New law requires meds at work to reduce risk of death from opioid abuse


THE VICTORY IS BITTERSWEET for Mike Yorke, president of the Carpenters Union District Council of Ontario. Every first aid kit, on every construction site in Ontario will soon include naloxone, a drug that can temporarily reverse the effects of an opioid overdose. Yorke’s happy about that. He’s not happy that it is so necessary.

It’s necessary because opioid overdose kills a lot of construction workers—a higher proportion in their industry, by far, than for workers in any other industry. In the first 10 months of the pandemic, one third of the people working in Ontario who died from overdose worked in construction.

‘The Other Pandemic’

The construction unions and their industry united in May 2021 to launch “The Other Pandemic”—a campaign to prompt action to deal with the issue. The campaign included a website, news releases and media interviews.

The campaign urged workers not to use opioids alone and to only use with a naloxone kit handy. It also called for the Ontario government to increase access to mental health and addiction services.

A year later the Ontario government announced their decision to require the life- saving naloxone on every construction site. The legislation also requires there to be at least one person on site at all times who is trained in administering naloxone. The kits are expected to roll out in the fall.

A signal victory

“This is one of the first times I have ever been involved in a project from inception right thorough to seeing legislation being proposed at Queen’s Park,” said Yorke. “The fact that naloxone kits are now going to be circulated on job sites, that was a recommendation advocated for by the Ontario Drug Prevention Network, and the Ontario Construction Consortium through The Other Pandemic.

Aaron Sinclair says he hopes the naloxone kits will come with an information campaign to boost awareness of their importance across the industry, especially when there is still broad stigma around opioid use. Sinclair is the executive director of De Novo, an addictions treatment facility created by UA Local 46, the union representing plumbers, steamfitters and welders, specifically for members of the construction industry.

“When you talk to people about a first-aid kit, everyone’s like, ‘yeah, of course.’ But when you think about things like a naloxone kit, there’s still a lot of resistance,” he said.

Questions remain

Questions remain around whether the naloxone action will be enough to meaningfully address opioid-related deaths in the industry, where use happens both on and off work sites.

“We don’t believe most overdoses are occurring on the job,” says Phil Gillies, executive director at the Ontario Construction Consortium, “but if the kits are available for workers to take home with them—that’s where more of the benefit is.”

“It’s a late-stage intervention,” said Dr. Andrea Sereda, a physician in London, Ont., who runs a safe opioid supply program in the city. “It is the final straw that the government can offer.”

A New York University study found that construction workers had a higher rate of misusing prescription opioids than any other line of work.

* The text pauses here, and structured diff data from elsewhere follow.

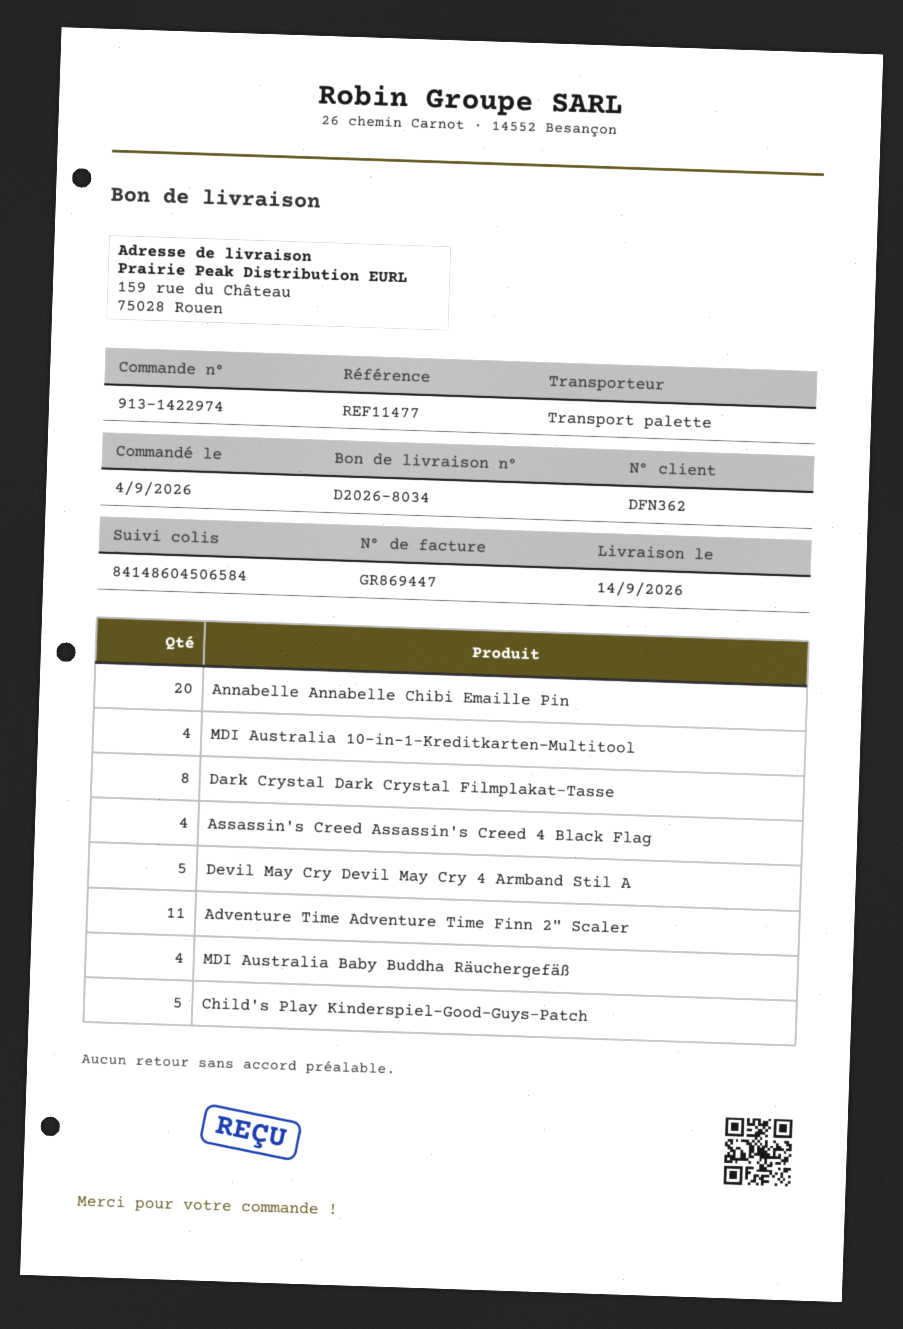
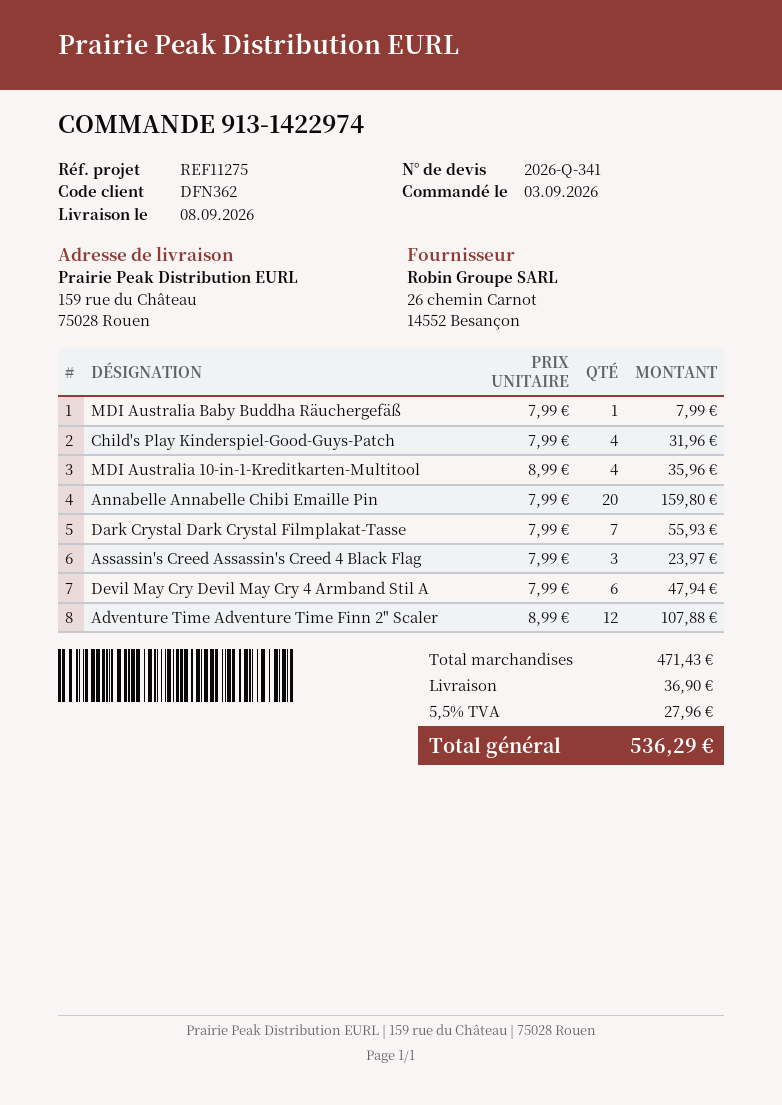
order date: 2026-09-04 -> 2026-09-03
delivery date: 2026-09-14 -> 2026-09-08
reference: REF11477 -> REF11275
Dark Crystal Dark Crystal Filmplakat-Tasse: 8 -> 7
Assassin's Creed Assassin's Creed 4 Black Flag: 4 -> 3
Devil May Cry Devil May Cry 4 Armband Stil A: 5 -> 6
Adventure Time Adventure Time Finn 2" Scaler: 11 -> 12
MDI Australia Baby Buddha Räuchergefäß: 4 -> 1
Child's Play Kinderspiel-Good-Guys-Patch: 5 -> 4

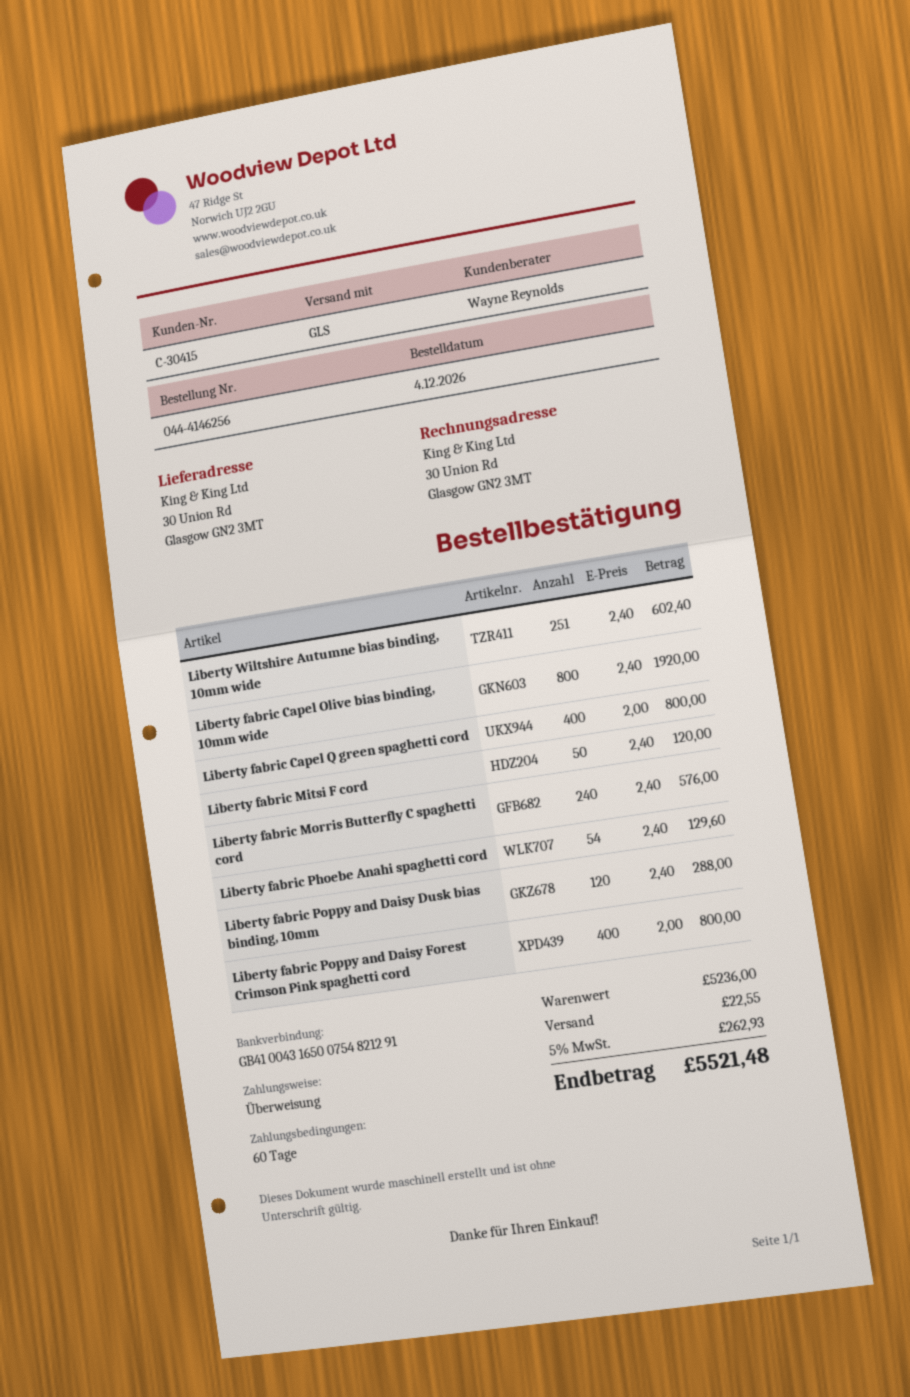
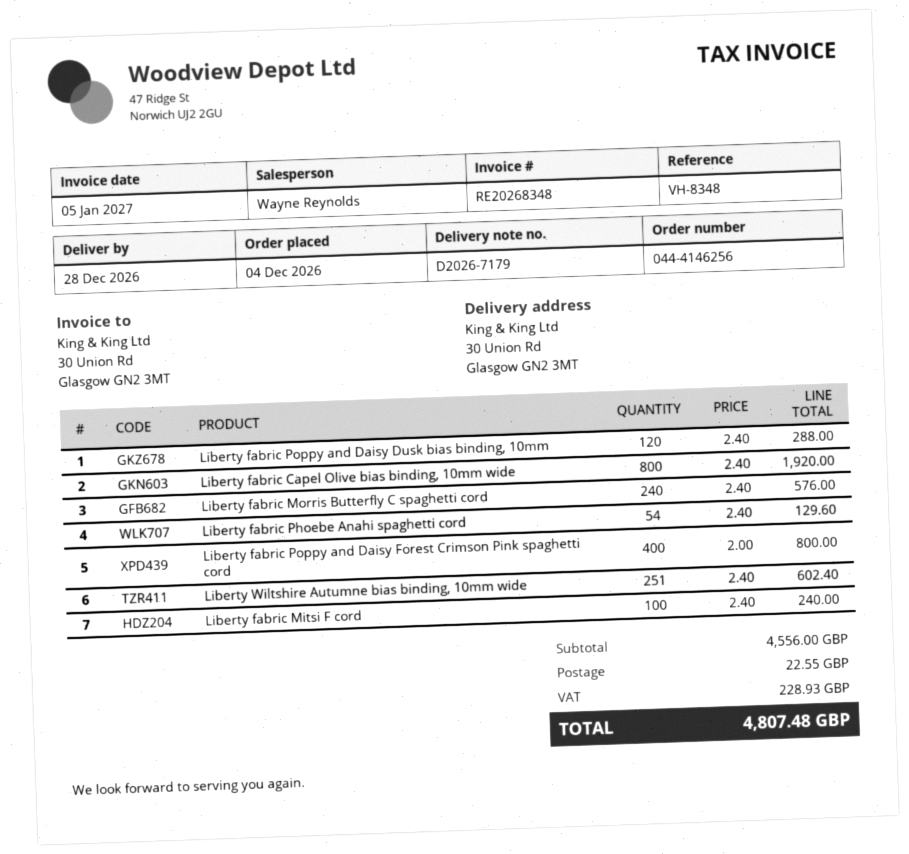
Liberty fabric Capel Q green spaghetti cord: 400 x 2.00 = 800.00 -> none
Liberty fabric Mitsi F cord: 50 x 2.40 = 120.00 -> 100 x 2.40 = 240.00
subtotal: 5236.00 -> 4556.00
tax: 262.93 -> 228.93
total: 5521.48 -> 4807.48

Cristina Selva, executive director of the College of Carpenters in Ontario, says, “I think the reasons for substance abuse, regardless of whether it’s opioids or alcohol or marijuana, are all the same: it’s mainly driven by the industry’s relatively high rate of physical injury, leading to a reliance on substances like non-prescription opioids to numb chronic pain.

Selva added that the contractual nature of the work can also be a cause for stress and anxiety, leading some to turn to drugs to cope. “There are longer periods of unemployment, and that causes tremendous stress on people who have families and mortgages.”

Mental health issues

In the past three years, Selva said, the industry has made progress on improving physical safety on work sites. But it has been largely silent on mental health, save for a few initiatives at local colleges and unions. Drug use and mental health, she said, “are still a largely taboo subject” among the male-dominated workforce.

Dr. Sereda said that before the COVID-19 pandemic, her program in London had enough capacity to help both acute patients and people in the construction industry whose opioid use was more moderate.”

Since the COVID-19 pandemic, however, Sereda’s program has been overwhelmed with people with more acute problems, including those who are struggling with homelessness and other complex mental health challenges. The capacity to help those who are less acute, she added, is no longer there, and policymakers should focus on growing all avenues of care and harm reduction — including expanding safer supply and opioid substitution therapy programs.

“I will always advocate for more accessible naloxone, but we need upstream intervention,” Sereda said. “We shouldn’t be patting ourselves on the back for giving people a solution when they’ve already died from the problem.”